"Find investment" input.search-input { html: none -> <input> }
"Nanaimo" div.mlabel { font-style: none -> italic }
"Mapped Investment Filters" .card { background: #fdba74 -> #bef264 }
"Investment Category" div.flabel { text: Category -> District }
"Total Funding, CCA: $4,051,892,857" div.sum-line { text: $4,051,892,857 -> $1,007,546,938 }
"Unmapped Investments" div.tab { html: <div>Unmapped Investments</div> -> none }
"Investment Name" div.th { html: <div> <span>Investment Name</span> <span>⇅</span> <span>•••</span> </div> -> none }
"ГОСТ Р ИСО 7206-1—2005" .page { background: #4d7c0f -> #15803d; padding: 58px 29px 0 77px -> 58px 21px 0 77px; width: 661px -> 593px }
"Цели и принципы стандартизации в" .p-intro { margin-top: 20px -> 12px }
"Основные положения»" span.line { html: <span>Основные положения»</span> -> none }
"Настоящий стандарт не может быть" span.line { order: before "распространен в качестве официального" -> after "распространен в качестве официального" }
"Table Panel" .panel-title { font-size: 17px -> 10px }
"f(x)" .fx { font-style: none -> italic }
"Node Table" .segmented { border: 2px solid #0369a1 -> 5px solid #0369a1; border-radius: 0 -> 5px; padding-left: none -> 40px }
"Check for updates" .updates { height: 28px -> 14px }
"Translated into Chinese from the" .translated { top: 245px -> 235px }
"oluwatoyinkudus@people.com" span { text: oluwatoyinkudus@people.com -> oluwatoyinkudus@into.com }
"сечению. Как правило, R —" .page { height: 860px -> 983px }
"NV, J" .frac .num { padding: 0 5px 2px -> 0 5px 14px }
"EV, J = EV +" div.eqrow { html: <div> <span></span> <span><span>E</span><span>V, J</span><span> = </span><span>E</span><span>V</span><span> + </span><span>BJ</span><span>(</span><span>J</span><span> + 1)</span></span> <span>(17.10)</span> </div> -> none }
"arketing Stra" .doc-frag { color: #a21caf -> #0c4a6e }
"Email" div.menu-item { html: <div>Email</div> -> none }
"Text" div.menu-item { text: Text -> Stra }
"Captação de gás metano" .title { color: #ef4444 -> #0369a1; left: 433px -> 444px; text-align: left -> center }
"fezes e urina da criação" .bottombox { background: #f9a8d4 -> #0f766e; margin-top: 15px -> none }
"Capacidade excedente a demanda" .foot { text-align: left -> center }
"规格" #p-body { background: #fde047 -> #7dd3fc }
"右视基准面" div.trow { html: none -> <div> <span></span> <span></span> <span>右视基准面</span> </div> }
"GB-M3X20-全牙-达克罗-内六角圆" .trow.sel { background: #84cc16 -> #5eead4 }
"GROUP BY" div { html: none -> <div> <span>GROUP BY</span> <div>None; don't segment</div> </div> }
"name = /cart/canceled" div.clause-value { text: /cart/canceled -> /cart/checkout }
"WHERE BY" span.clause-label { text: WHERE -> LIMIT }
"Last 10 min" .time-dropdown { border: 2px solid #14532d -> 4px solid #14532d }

#####

| Try it |
Reproduce the data in its entirety. Keep every character unchanged.

| Exercise answer |
"Find investment" input.search-input { html: none -> <input> }
"Nanaimo" div.mlabel { font-style: none -> italic }
"Mapped Investment Filters" .card { background: #fdba74 -> #bef264 }
"Investment Category" div.flabel { text: Category -> District }
"Total Funding, CCA: $4,051,892,857" div.sum-line { text: $4,051,892,857 -> $1,007,546,938 }
"Unmapped Investments" div.tab { html: <div>Unmapped Investments</div> -> none }
"Investment Name" div.th { html: <div> <span>Investment Name</span> <span>⇅</span> <span>•••</span> </div> -> none }
"ГОСТ Р ИСО 7206-1—2005" .page { background: #4d7c0f -> #15803d; padding: 58px 29px 0 77px -> 58px 21px 0 77px; width: 661px -> 593px }
"Цели и принципы стандартизации в" .p-intro { margin-top: 20px -> 12px }
"Основные положения»" span.line { html: <span>Основные положения»</span> -> none }
"Настоящий стандарт не может быть" span.line { order: before "распространен в качестве официального" -> after "распространен в качестве официального" }
"Table Panel" .panel-title { font-size: 17px -> 10px }
"f(x)" .fx { font-style: none -> italic }
"Node Table" .segmented { border: 2px solid #0369a1 -> 5px solid #0369a1; border-radius: 0 -> 5px; padding-left: none -> 40px }
"Check for updates" .updates { height: 28px -> 14px }
"Translated into Chinese from the" .translated { top: 245px -> 235px }
"oluwatoyinkudus@people.com" span { text: oluwatoyinkudus@people.com -> oluwatoyinkudus@into.com }
"сечению. Как правило, R —" .page { height: 860px -> 983px }
"NV, J" .frac .num { padding: 0 5px 2px -> 0 5px 14px }
"EV, J = EV +" div.eqrow { html: <div> <span></span> <span><span>E</span><span>V, J</span><span> = </span><span>E</span><span>V</span><span> + </span><span>BJ</span><span>(</span><span>J</span><span> + 1)</span></span> <span>(17.10)</span> </div> -> none }
"arketing Stra" .doc-frag { color: #a21caf -> #0c4a6e }
"Email" div.menu-item { html: <div>Email</div> -> none }
"Text" div.menu-item { text: Text -> Stra }
"Captação de gás metano" .title { color: #ef4444 -> #0369a1; left: 433px -> 444px; text-align: left -> center }
"fezes e urina da criação" .bottombox { background: #f9a8d4 -> #0f766e; margin-top: 15px -> none }
"Capacidade excedente a demanda" .foot { text-align: left -> center }
"规格" #p-body { background: #fde047 -> #7dd3fc }
"右视基准面" div.trow { html: none -> <div> <span></span> <span></span> <span>右视基准面</span> </div> }
"GB-M3X20-全牙-达克罗-内六角圆" .trow.sel { background: #84cc16 -> #5eead4 }
"GROUP BY" div { html: none -> <div> <span>GROUP BY</span> <div>None; don't segment</div> </div> }
"name = /cart/canceled" div.clause-value { text: /cart/canceled -> /cart/checkout }
"WHERE BY" span.clause-label { text: WHERE -> LIMIT }
"Last 10 min" .time-dropdown { border: 2px solid #14532d -> 4px solid #14532d }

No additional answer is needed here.